Notice that we use the family = argument to tell R that this is a logistic (i.e., binomial) glm with a logit link function.

What do the parameter estimates from this model represent, including the intercept? What can we say about the effects of habitat and elevation on the probability of detecting an orchid?

As we have seen previously, we can use predict() to estimate occurrence probability at different combinations of elevation and habitat. For example, how does probability of occurrence differ across elevations in oak habitat:

predData.elev <- data.frame(elevation = seq(min(orchiddata$elevation), max(orchiddata$elevation), length = 50),habitat = "Oak")
head(predData.elev)

elevation	habitat
12.00	Oak
21.73	Oak
31.47	Oak
41.20	Oak
50.94	Oak
60.67	Oak

By default, the predictions are on the link scale so to get confidence intervals on the probability scale, we have to back transform using the inverse-link (plogis()):

pred.link <- predict(fm1, newdata = predData.elev, se.fit = TRUE)
predData.elev$p <- plogis(pred.link$fit) # back transform to probability scale
predData.elev$lower <- plogis(pred.link$fit - 1.96 * pred.link$se.fit)
predData.elev$upper <- plogis(pred.link$fit + 1.96 * pred.link$se.fit)

And now plot the predictions and observations:

ggplot() +
  geom_point(data = orchiddata, aes(x = elevation, y = presence)) +
  geom_path(data = predData.elev, aes(x = elevation, y = p)) +
  geom_ribbon(data = predData.elev, aes(x = elevation, ymin = lower, ymax = upper),
              fill = NA, color = "black", linetype = "longdash") +
  scale_y_continuous("Probability of occurrence") +
  scale_x_continuous("Elevation (m)")

Figure 3: Observations of orchid presence and absence across a range of elevation. Line represents model predictions from logistic regression for Oak habitat.
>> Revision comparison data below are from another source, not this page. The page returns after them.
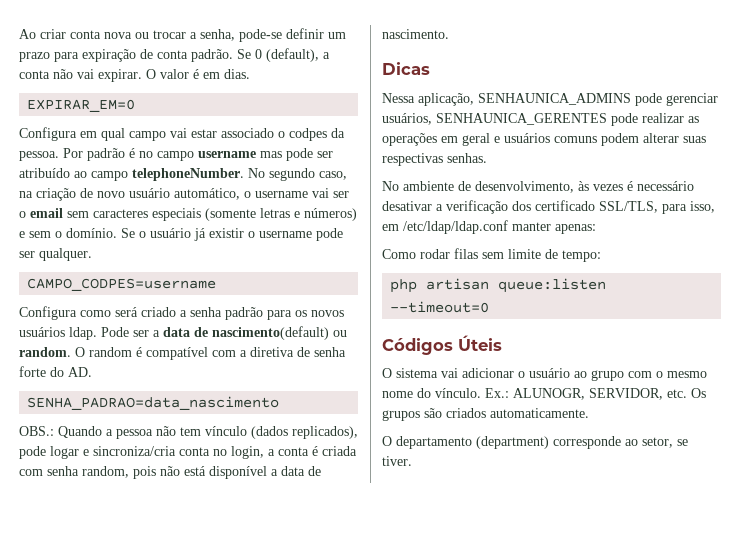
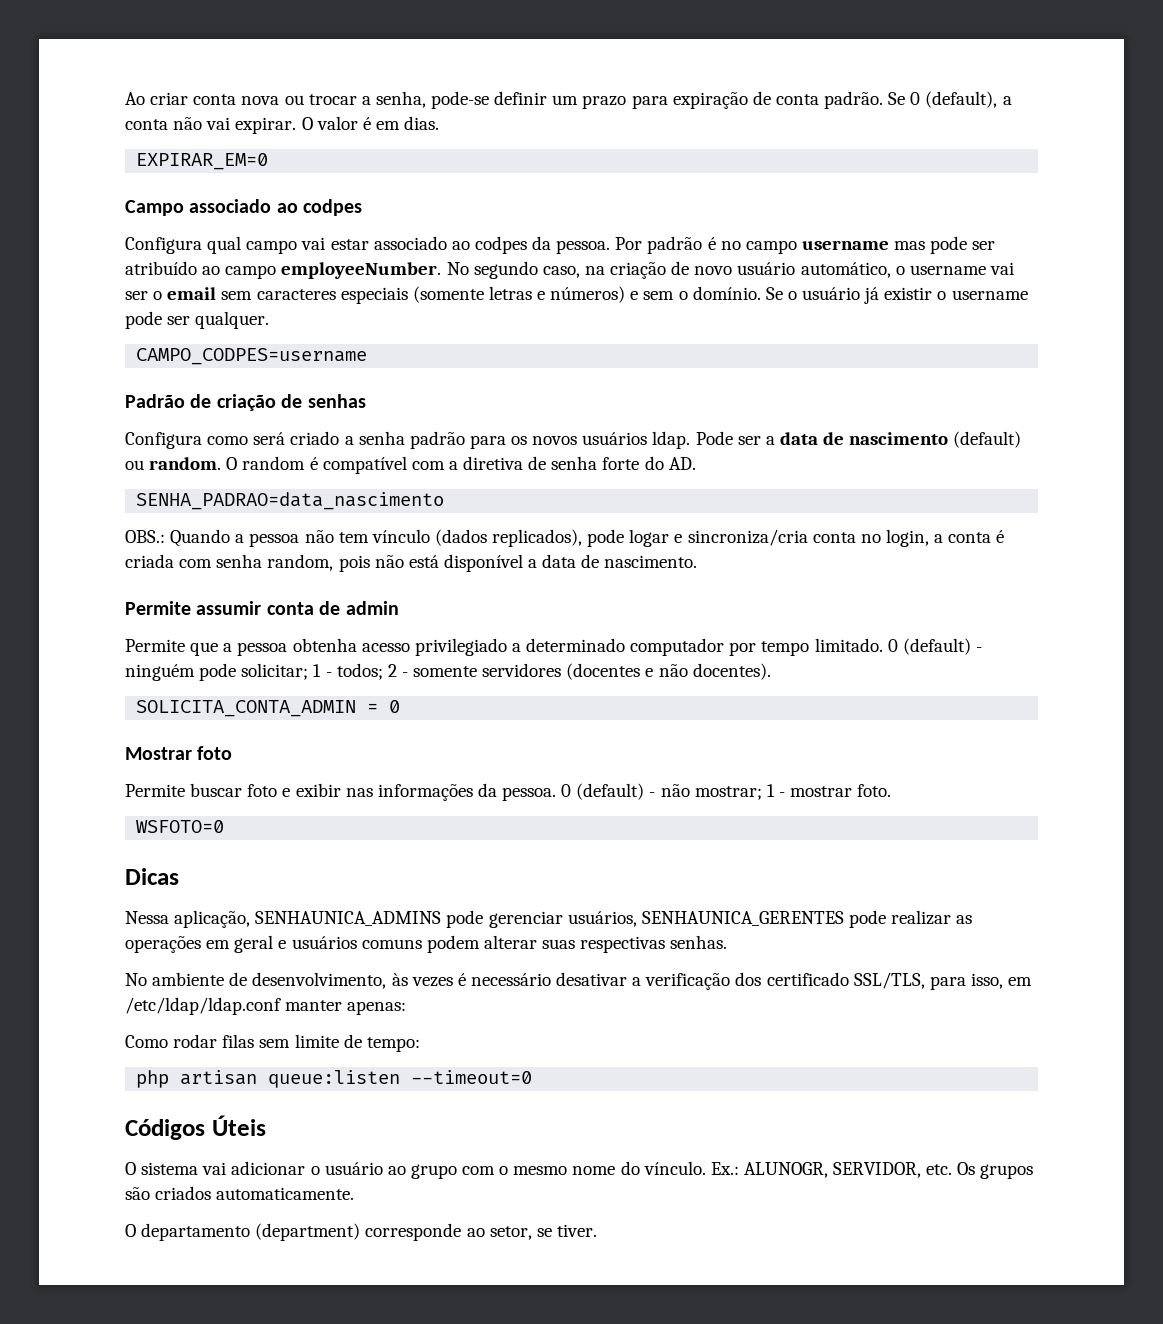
- Configura em qual campo vai estar associado o codpes da pessoa.
+ Campo associado ao codpes
+ Configura qual campo vai estar associado ao codpes da pessoa.
- Por padrão é no campo username mas pode ser atribuído ao campo telephoneNumber.
+ Por padrão é no campo username mas pode ser atribuído ao campo employeeNumber.
+ Padrão de criação de senhas
- Pode ser a data de nascimento(default) ou random.
+ Pode ser a data de nascimento (default) ou random.
+ Permite assumir conta de admin
+ Permite que a pessoa obtenha acesso privilegiado a determinado computador por tempo limitado. 0 (default) - ninguém pode solicitar; 1 - todos; 2 - somente servidores (docentes e não docentes).
+ SOLICITA_CONTA_ADMIN = 0
+ Mostrar foto
+ Permite buscar foto e exibir nas informações da pessoa. 0 (default) - não mostrar; 1 - mostrar foto.
+ WSFOTO=0

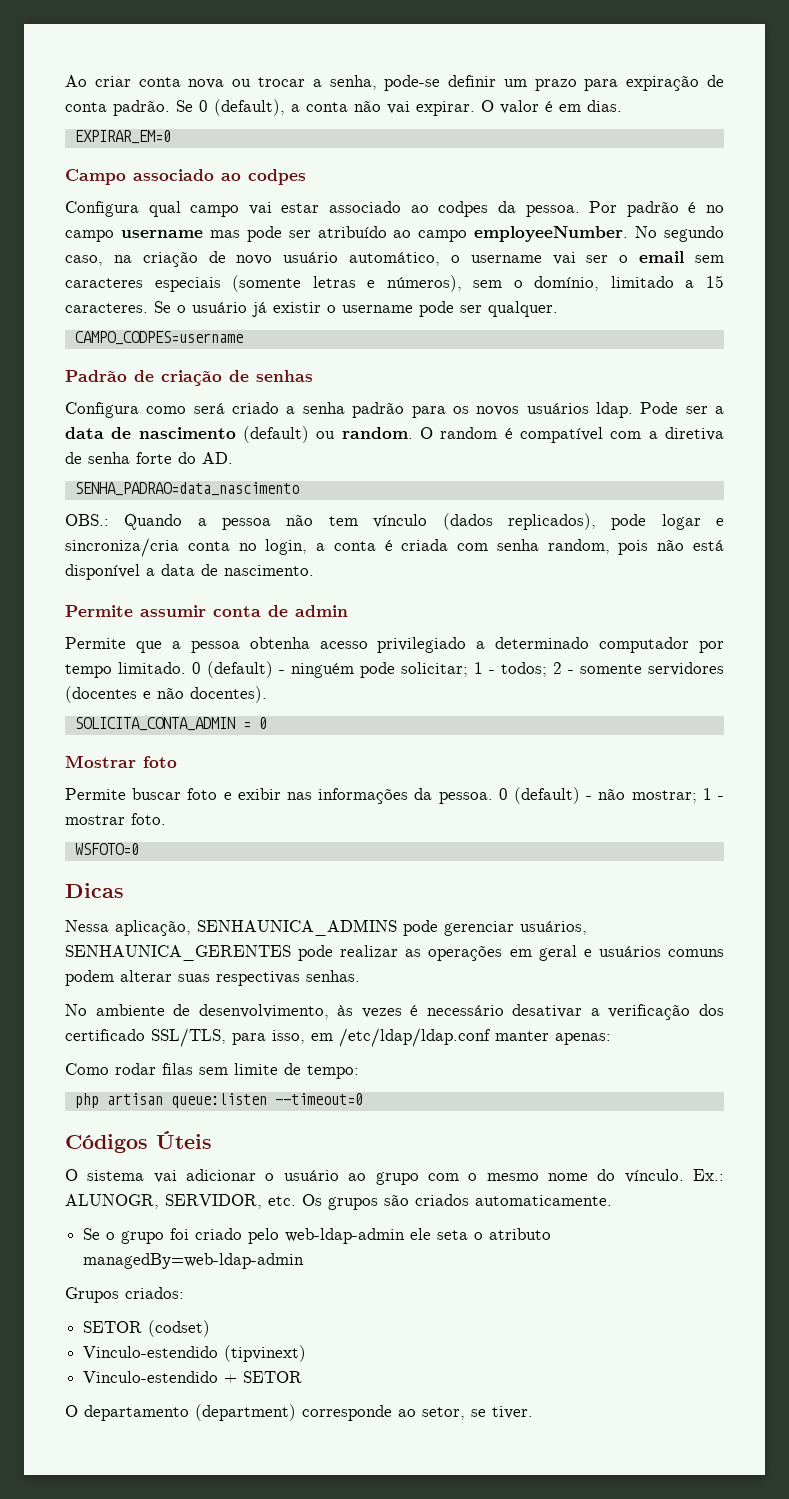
- No segundo caso, na criação de novo usuário automático, o username vai ser o email sem caracteres especiais (somente letras e números) e sem o domínio.
+ No segundo caso, na criação de novo usuário automático, o username vai ser o email sem caracteres especiais (somente letras e números), sem o domínio, limitado a 15 caracteres.
+ Se o grupo foi criado pelo web-ldap-admin ele seta o atributo managedBy=web-ldap-admin
+ Grupos criados:
+ SETOR (codset)
+ Vinculo-estendido (tipvinext)
+ Vinculo-estendido + SETOR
Dashed lines represent 95% confidence bands.

What about occurrence probability in each habitat type at a particular elevation:

predData.hab <- data.frame(habitat = c("Oak", "Maple", "Pine"), elevation = 250)
pred.hab <- predict(fm1, newdata = predData.hab, se.fit = TRUE)
predData.hab$p <- plogis(pred.hab$fit) # back transform to probability scale
predData.hab$lower <- plogis(pred.hab$fit - pred.hab$se.fit)
predData.hab$upper <- plogis(pred.hab$fit + pred.hab$se.fit)

ggplot() +
  geom_col(data = predData.hab, aes(x = habitat, y = p), fill = "grey60") +
  geom_errorbar(data = predData.hab, aes(x = habitat, ymin = lower, ymax = upper),
                width = 0.1) +
  scale_y_continuous("Probability of occurrence") +
  scale_x_discrete("Habitat type")

Figure 4: Probability of occurence for orchids across multiple habitat types at elevation= 250m. Error bars represent approximate 95% confidence intervals.

Assignment

Researchers want to know how latitude and landscape type influence the probability that American Crows are infected by West Nile Virus. One hundred crows are captured and tested for West Nile Virus in urban and rural landscapes spanning a latitude gradient.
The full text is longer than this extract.